Data supplied —
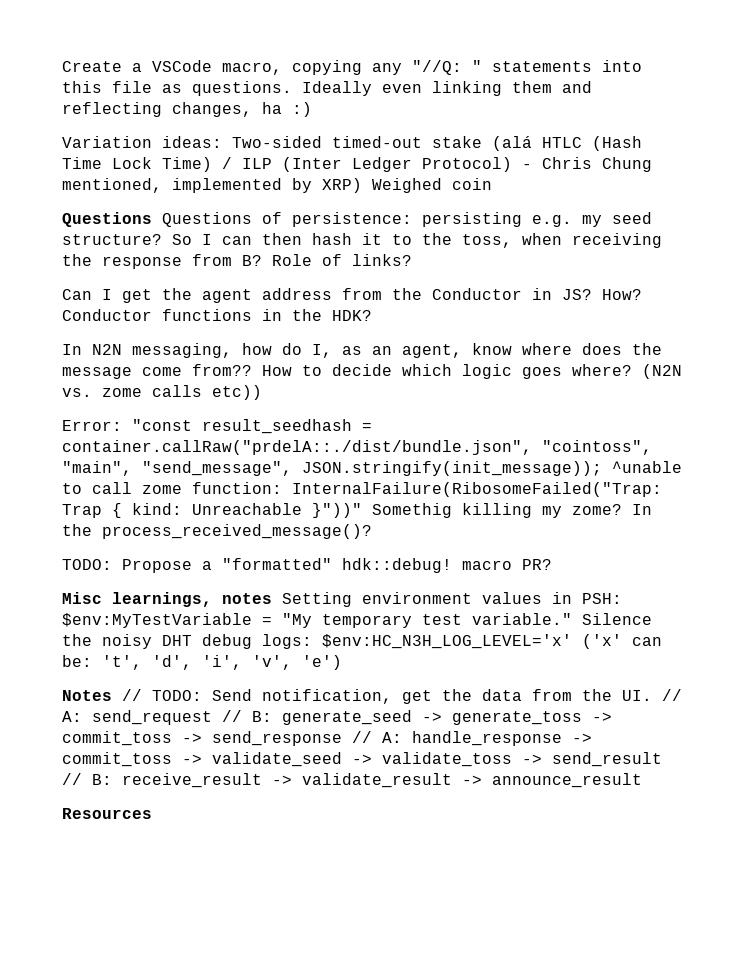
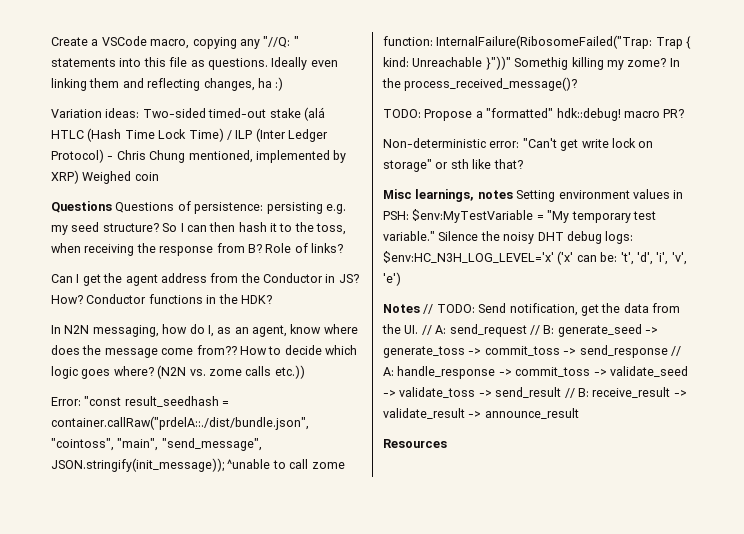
[212,385,262,400] etc)) -> [274,365,305,379] etc.))
(552, 564) none -> [383,138,654,151] [383,159,523,172] // Non-deterministic error: "Can't get write lock on storage" or sth like that?

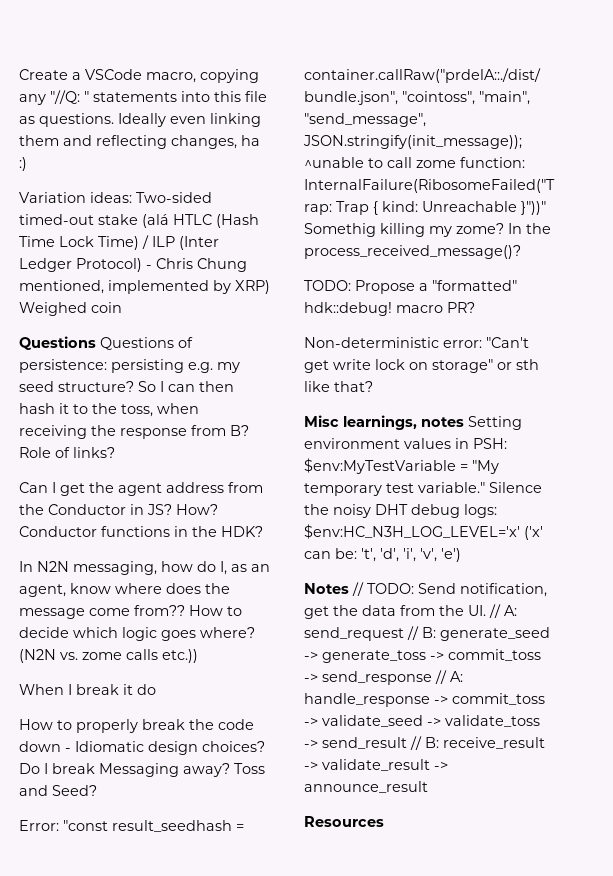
(305, 372) none -> [19,684,156,695] [19,719,254,733] [19,741,265,755] [19,763,265,777] [19,785,97,796] // When I break it do // How to properly break the code down - Idiomatic design choices? Do I break Messaging away? Toss and Seed?

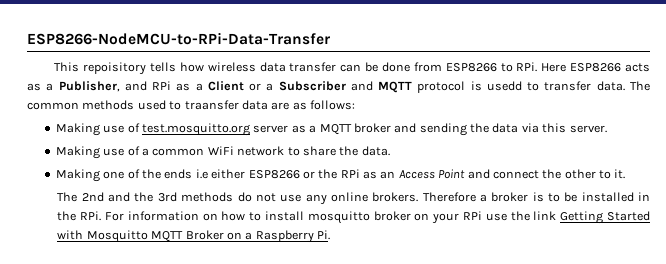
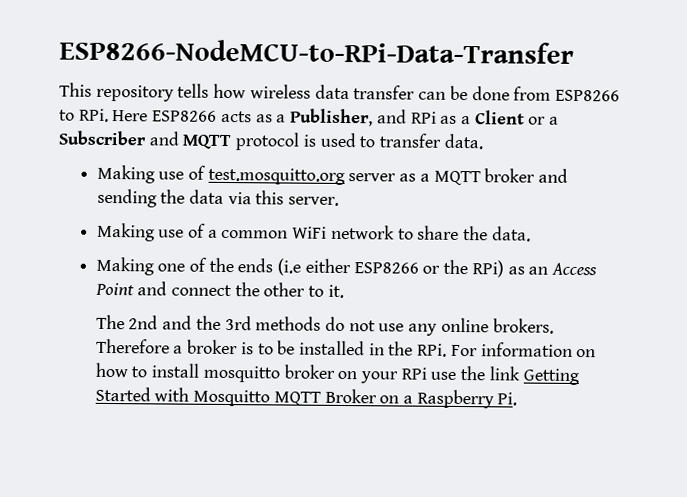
[83,62,147,75] repoisitory -> [95,84,174,102] repository
[486,81,522,91] usedd -> [319,132,356,148] used
[630,81,650,91] [27,100,355,110] The common methods used to traansfer data are as follows: -> (483, 141) none
[195,169,208,179] i.e -> [277,258,302,276] (i.e
[340,169,360,178] RPi -> [471,260,504,278] RPi)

Your instructions — Please return exactly the lines that run from the line with "[630,81,650,91] [27,100,355,110] The" through the end of the records above, both included, and nothing more.

Exercise output —
[630,81,650,91] [27,100,355,110] The common methods used to traansfer data are as follows: -> (483, 141) none
[195,169,208,179] i.e -> [277,258,302,276] (i.e
[340,169,360,178] RPi -> [471,260,504,278] RPi)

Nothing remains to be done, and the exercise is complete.